A phased 9-week mixed-methods program that answered the question VP stakeholders were nervous to ask — will users accept a major UI redesign across Fitbit and Pixel Watch? The answer required Google's first quantitative design systems study across mobile and smartwatch.
In June 2024, the Google Health & Home team set out to update the UI across its health applications — mobile and smartwatch — to align with Material Design and expand business impact. The goal was a rebrand: new color profiles, updated visual language, a more coherent experience across Pixel Watch and the Fitbit mobile app.
But health applications carry a specific risk that other apps don't. Color in health UIs carries meaning — red signals warning, green signals success, yellow signals caution. Changing color profiles isn't just an aesthetic decision; it can affect whether users correctly understand their health data at a glance. VP-level stakeholders were nervous about change, and that nervousness needed to be resolved by research — not opinion.
The organizational stakes: This wasn't a small UI update. It was a cross-device rebrand that would touch Pixel Watch, the Fitbit mobile app, and health dashboards used by millions of users. Director-level support was blocked until research could de-risk the change.
The research challenge wasn't simple. The team needed two different types of answers at two different levels of evidence. First, they needed depth — a qualitative understanding of how users make sense of color in relation to health data, what mental models they hold, and which data types carry semantic meaning that must be protected. Second, they needed scale — statistically valid evidence that the new design would be well received, that it wouldn't harm usability, and that it would positively impact brand perception.
Neither question could answer the other. Qualitative research alone wouldn't give VP stakeholders the statistical confidence they needed. Quantitative research alone wouldn't explain why certain color profiles worked or failed.
I designed a phased three-study program to answer both — qualitative depth first, quantitative validation second, with an in-person lab study planned as a third phase for contextual device testing.

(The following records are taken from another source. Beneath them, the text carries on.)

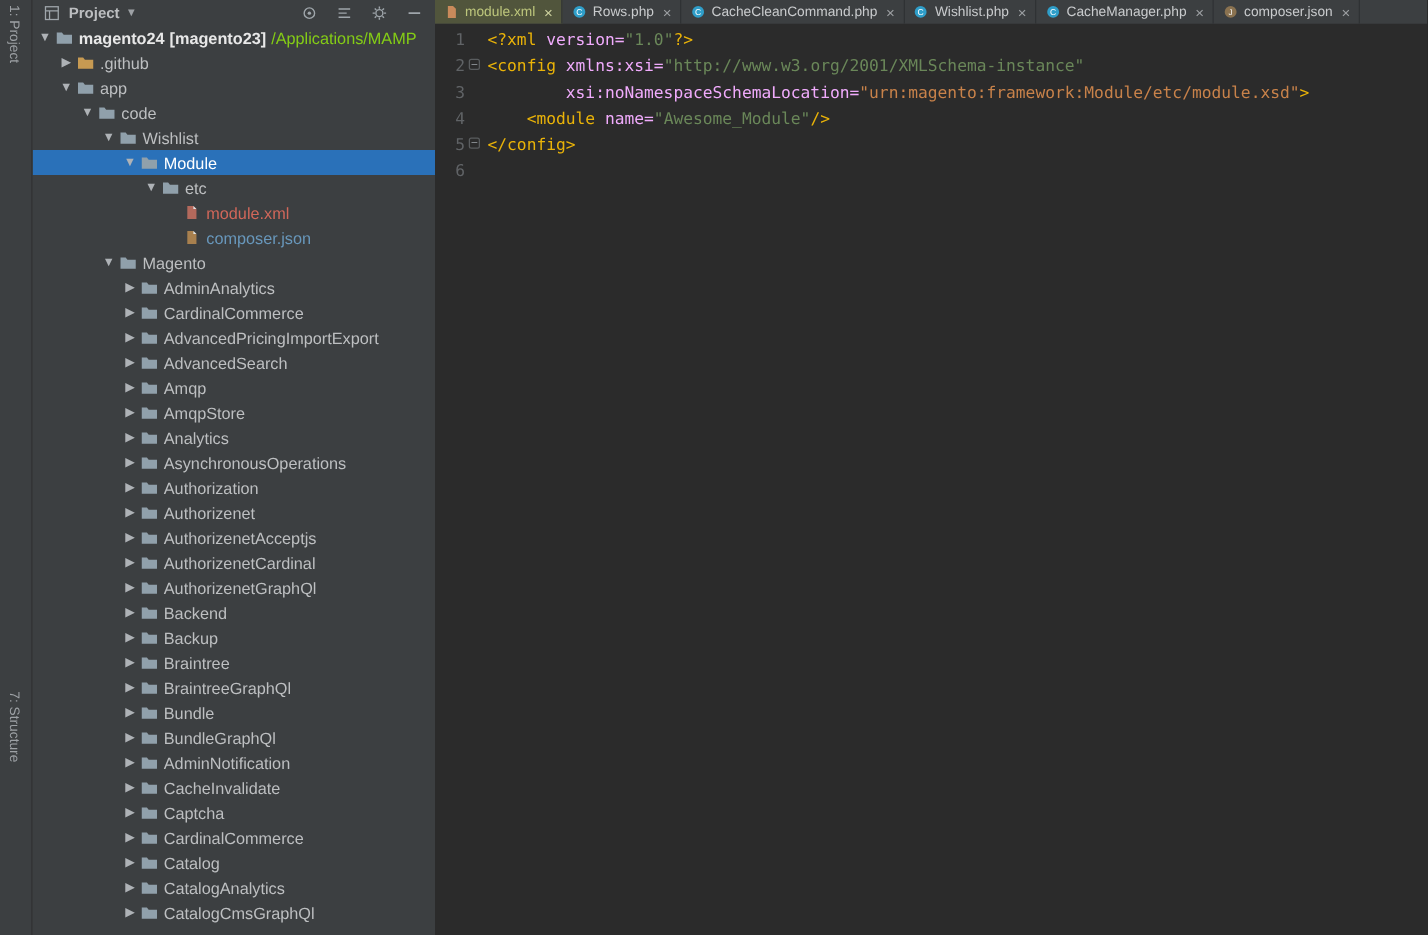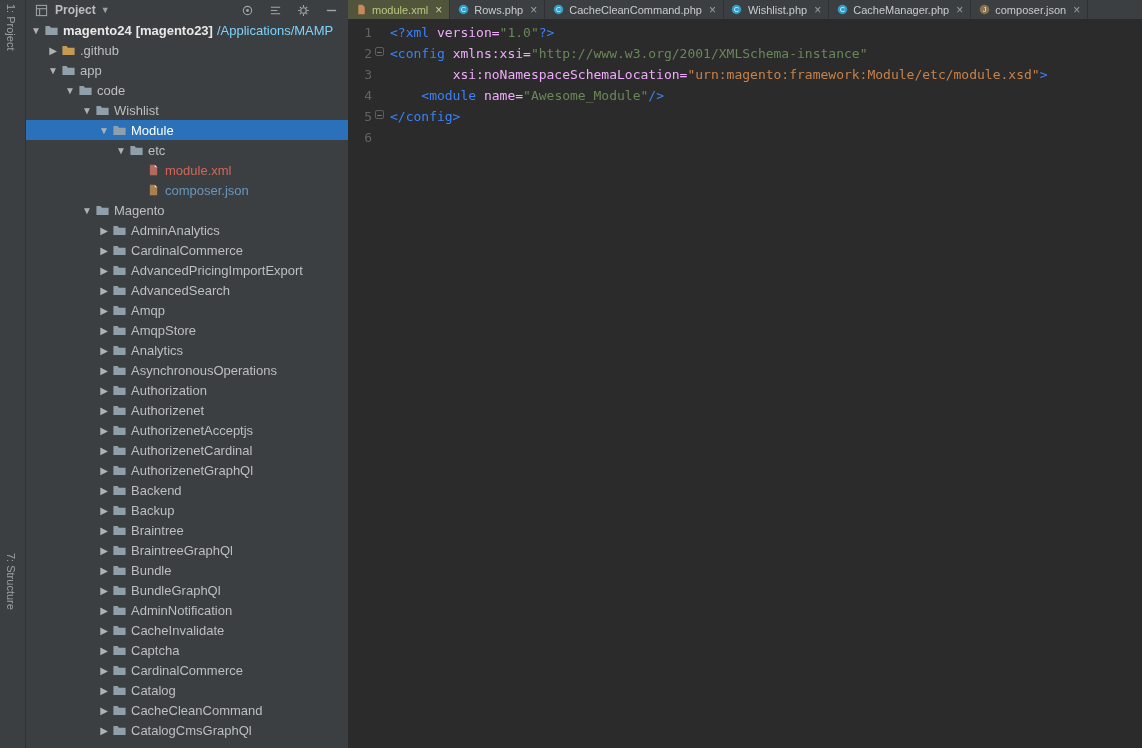--- a/index.html
+++ b/index.html
@@ -113,7 +113,7 @@
           </span>
           <span class="t-label" style="color: rgb(232, 232, 232); font-weight: bold;">magento24</span>
           <span class="t-extra" style="color: rgb(232, 232, 232); font-weight: bold;"> [magento23]</span>
-          <span class="t-extra" style="color: #7dd3fc;"> /Applications/MAMP</span>
+          <span class="t-extra" style="color: #84cc16;"> /Applications/MAMP</span>
         </div>
         <div class="tree-row" style="padding-left: 21px;">
           <span class="arrow">▶</span>

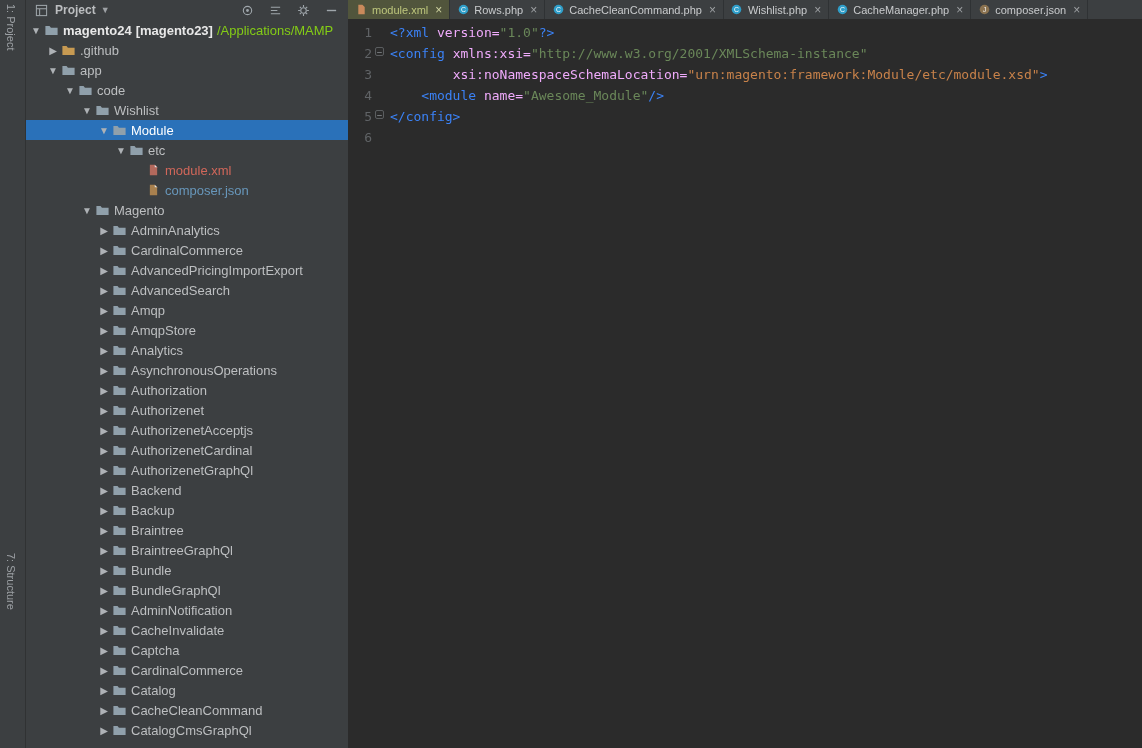--- a/index.html
+++ b/index.html
@@ -51,7 +51,7 @@
           box-sizing:border-box;cursor:pointer;}
   .codes{white-space:pre;padding-left:16px;}
   .c-line{height:21px;}
-  .s-tag{color:#3b82f6;}
+  .s-tag{color:#eab308;}
   .s-attr{color:#f0abfc;}
   .s-str{color:#6a8759;}
   .s-urn{color:#c8824a;}

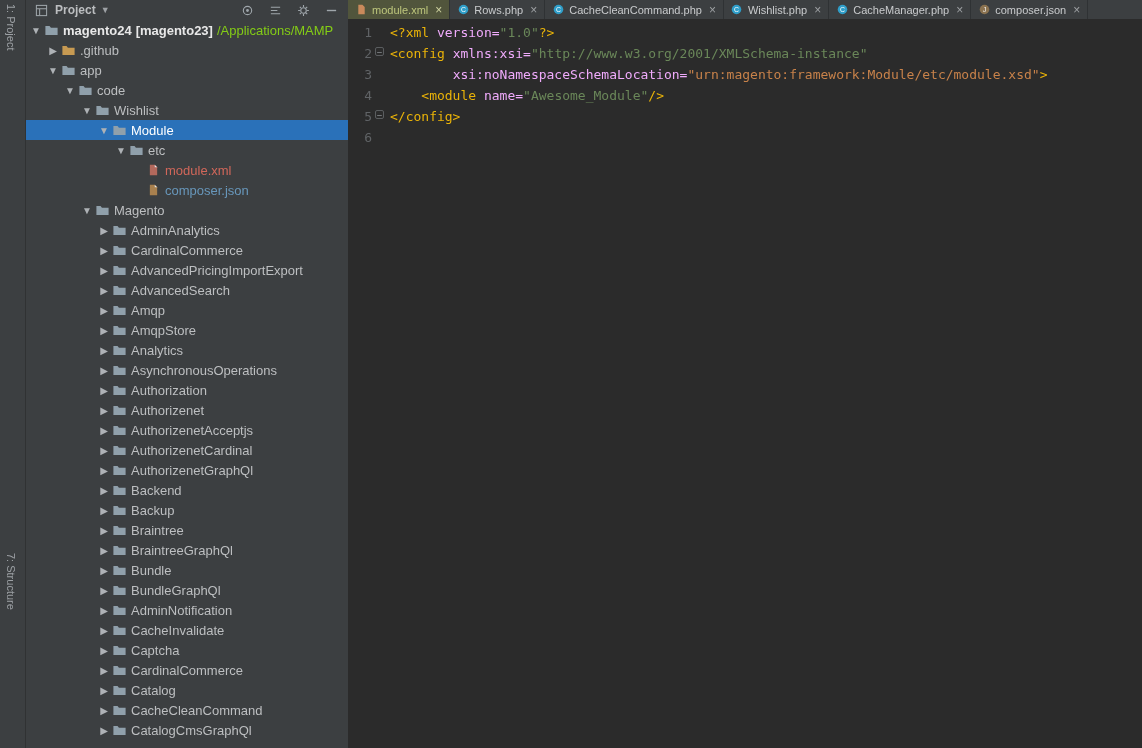--- a/index.html
+++ b/index.html
@@ -421,7 +421,7 @@
               <path fill="#90a0ab" d="M1.5 3.2h4.4l1.5 1.9h7.1v7.7h-13z"></path>
             </svg>
           </span>
-          <span class="t-label">CacheCleanCommand</span>
+          <span class="t-label">CatalogAnalytics</span>
         </div>
         <div class="tree-row" style="padding-left: 72px;">
           <span class="arrow">▶</span>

Before running scaled testing, I needed to build a qualitative foundation. The team had multiple new color profiles to evaluate — across mobile and watch — but no framework for understanding how users would interpret them in a health context. I ran 16 remote moderated in-depth interviews designed to surface that framework before a single line of quantitative survey code was written.
The qualitative study told us how users experience the new color profiles. Study 2 answered the executive question: will this redesign hurt the brand, damage trust, or reduce usability at scale? This required a different approach — brand-blind, between-subjects, statistically powered, designed to go across the organization.
I also had to solve a cross-functional alignment challenge before fieldwork could begin. To make these findings credible across Google's product areas, I aligned with the Material Design team to adopt published and validated measurement scales — ensuring that results from this study could be compared against, and socialized to, the broader Material Design ecosystem.
As the research findings would be socialized across the org, I needed to provide both statistics and extract findings into layperson terms — "what does it mean" for designers, PMs, and marketing.
— From the case study presentation, December 2024This program delivered two types of impact. The first was organizational: the research unblocked a stalled decision and gave senior stakeholders the evidence they needed to move forward confidently. The second was structural: it established a new measurement baseline that Google had never had before for cross-device health UI research.
The hardest part of this project wasn't the research methodology — it was the organizational challenge of running rigorous phased research at a pace that matched a product sprint cadence, while keeping VP stakeholders informed without overwhelming them with methodology.
What I learned: the best research communication for executive audiences isn't a summary of the methods — it's a reframing of the decision. The stakeholders weren't nervous about color profiles. They were nervous about making a public commitment to change that users might reject. Research's job was to either confirm that fear or dissolve it — and the way to do that was to use their language (brand, trust, behavioral intent) rather than ours (comprehension, semantic protection, t-test significance).
This is something I now build into every study from the start: who will make a decision based on this research, what they're afraid of, and how the findings will be framed to actually move them.